Novos contratos de concessão de blocos petrolíferos em Angola também vão permitir exploração de gás

Os contratos de concessão dos dez blocos petrolíferos nas bacias do Namibe e Benguela vão permitir aos operadores explorar o gás natural encontrado, afirmou hoje em Londres a administradora da Agência Nacional de Petróleo, Gás e Biocombustíveis (ANPG) Natacha Massano.

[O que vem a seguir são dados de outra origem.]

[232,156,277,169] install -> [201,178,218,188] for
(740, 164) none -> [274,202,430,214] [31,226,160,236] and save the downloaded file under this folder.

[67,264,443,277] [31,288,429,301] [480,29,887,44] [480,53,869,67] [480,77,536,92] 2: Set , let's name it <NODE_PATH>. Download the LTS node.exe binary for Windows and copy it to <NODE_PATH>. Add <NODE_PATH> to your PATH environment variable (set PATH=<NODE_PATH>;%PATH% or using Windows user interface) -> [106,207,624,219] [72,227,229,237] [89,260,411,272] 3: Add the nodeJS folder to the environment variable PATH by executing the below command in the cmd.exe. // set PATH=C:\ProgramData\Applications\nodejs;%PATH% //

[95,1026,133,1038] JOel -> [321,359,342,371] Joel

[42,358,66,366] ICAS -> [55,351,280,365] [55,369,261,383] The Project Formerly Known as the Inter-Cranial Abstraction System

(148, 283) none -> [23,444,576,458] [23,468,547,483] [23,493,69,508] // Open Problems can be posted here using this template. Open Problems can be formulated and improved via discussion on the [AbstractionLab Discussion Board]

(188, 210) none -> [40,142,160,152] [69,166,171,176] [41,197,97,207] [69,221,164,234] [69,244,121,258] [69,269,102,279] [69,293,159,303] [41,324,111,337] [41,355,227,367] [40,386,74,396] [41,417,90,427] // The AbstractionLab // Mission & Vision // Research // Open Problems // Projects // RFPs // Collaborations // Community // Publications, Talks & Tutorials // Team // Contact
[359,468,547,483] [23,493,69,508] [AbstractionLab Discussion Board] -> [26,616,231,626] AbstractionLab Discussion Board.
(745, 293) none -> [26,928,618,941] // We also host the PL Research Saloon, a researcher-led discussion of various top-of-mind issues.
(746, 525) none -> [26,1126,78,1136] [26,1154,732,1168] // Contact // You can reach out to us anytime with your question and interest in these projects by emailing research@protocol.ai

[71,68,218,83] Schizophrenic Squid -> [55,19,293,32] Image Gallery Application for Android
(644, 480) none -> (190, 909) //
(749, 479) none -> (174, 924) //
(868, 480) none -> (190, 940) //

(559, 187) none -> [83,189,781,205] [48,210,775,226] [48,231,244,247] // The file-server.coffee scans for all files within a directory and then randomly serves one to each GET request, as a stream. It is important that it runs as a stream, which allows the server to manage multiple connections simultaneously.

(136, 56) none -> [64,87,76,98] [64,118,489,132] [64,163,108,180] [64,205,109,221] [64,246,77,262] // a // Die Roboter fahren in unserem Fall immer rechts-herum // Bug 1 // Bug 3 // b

Novos contratos de concessão de blocos petrolíferos em Angola também vão permitir exploração de gás

Novos contratos de concessão de blocos petrolíferos em Angola também vão permitir exploração de gás

Os contratos de concessão dos dez blocos petrolíferos nas bacias do Namibe e Benguela vão permitir aos operadores explorar o gás natural encontrado, afirmou hoje em Londres a administradora da Agência Nacional de Petróleo, Gás e Biocombustíveis (ANPG) Natacha Massano.

“Os novos contratos vão permitir aos operadores explorar o gás encontrado”, afirmou aos jornalistas, à margem de uma apresentação a potenciais investidores das concessões, que deverão começar a receber propostas de exploração em outubro.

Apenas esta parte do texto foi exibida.